→ WHAT YOU ARE ASKED TO DO
Please repeat the line that contains "tax: 5.5% = 870.88 -> 5.5% = 869.11" and every line after it, exactly, through the end of the records.

→ RECORDS PROVIDED
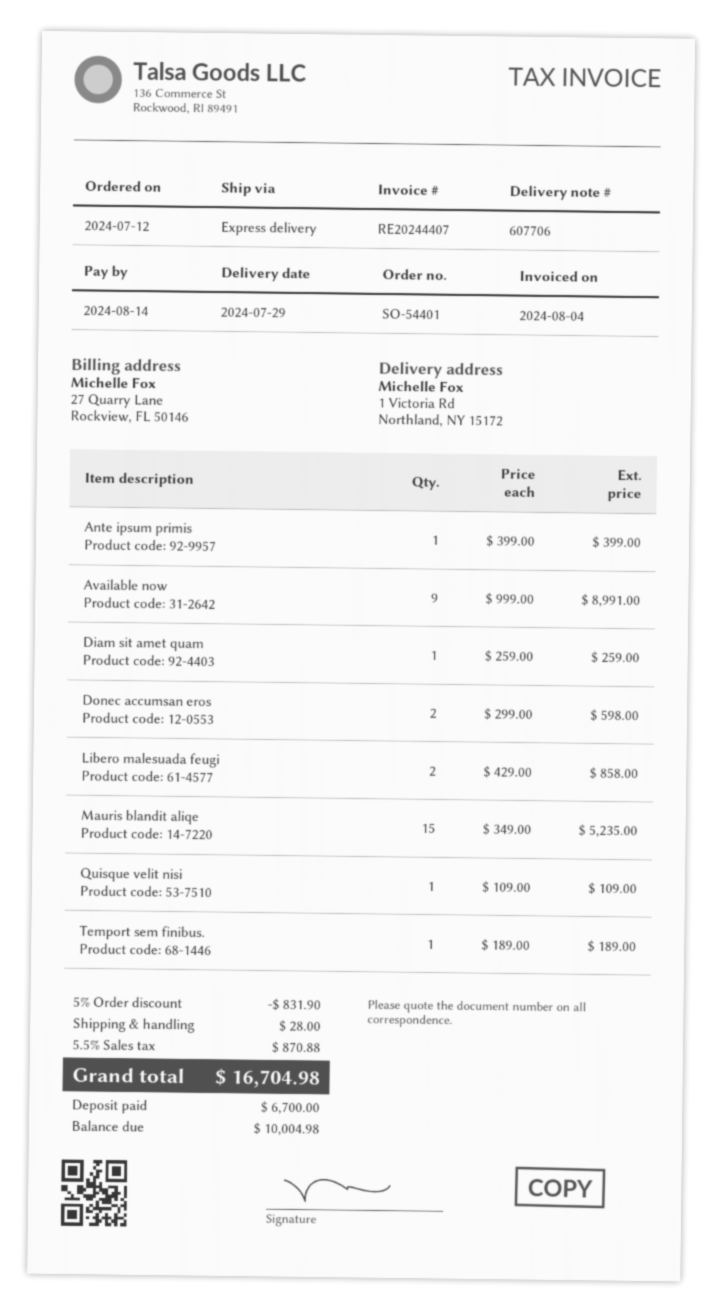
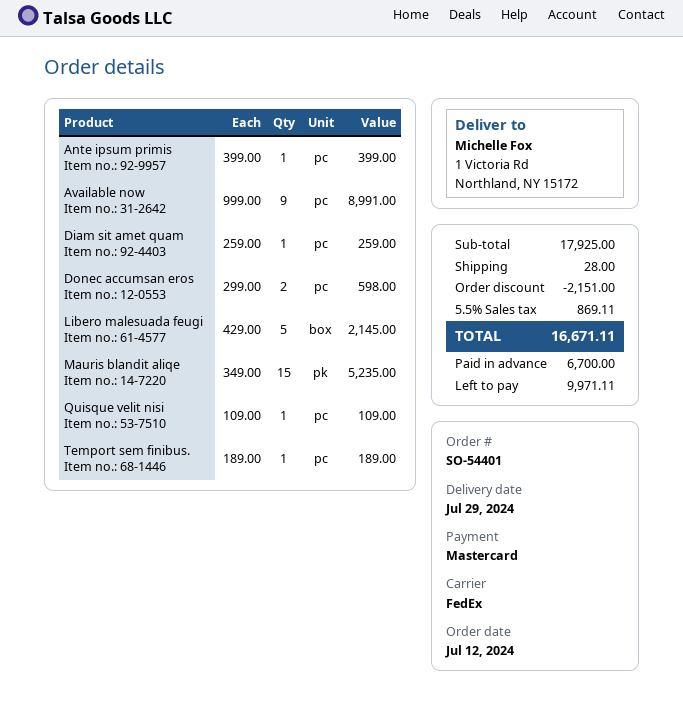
shipping method: express -> FedEx
Libero malesuada feugi: 2 x 429.00 = 858.00 -> 5 x 429.00 = 2145.00
discount: 831.90 -> 2151.00
tax: 5.5% = 870.88 -> 5.5% = 869.11
total: 16704.98 -> 16671.11
balance: 10004.98 -> 9971.11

→ RESULT FOR THIS TASK
tax: 5.5% = 870.88 -> 5.5% = 869.11
total: 16704.98 -> 16671.11
balance: 10004.98 -> 9971.11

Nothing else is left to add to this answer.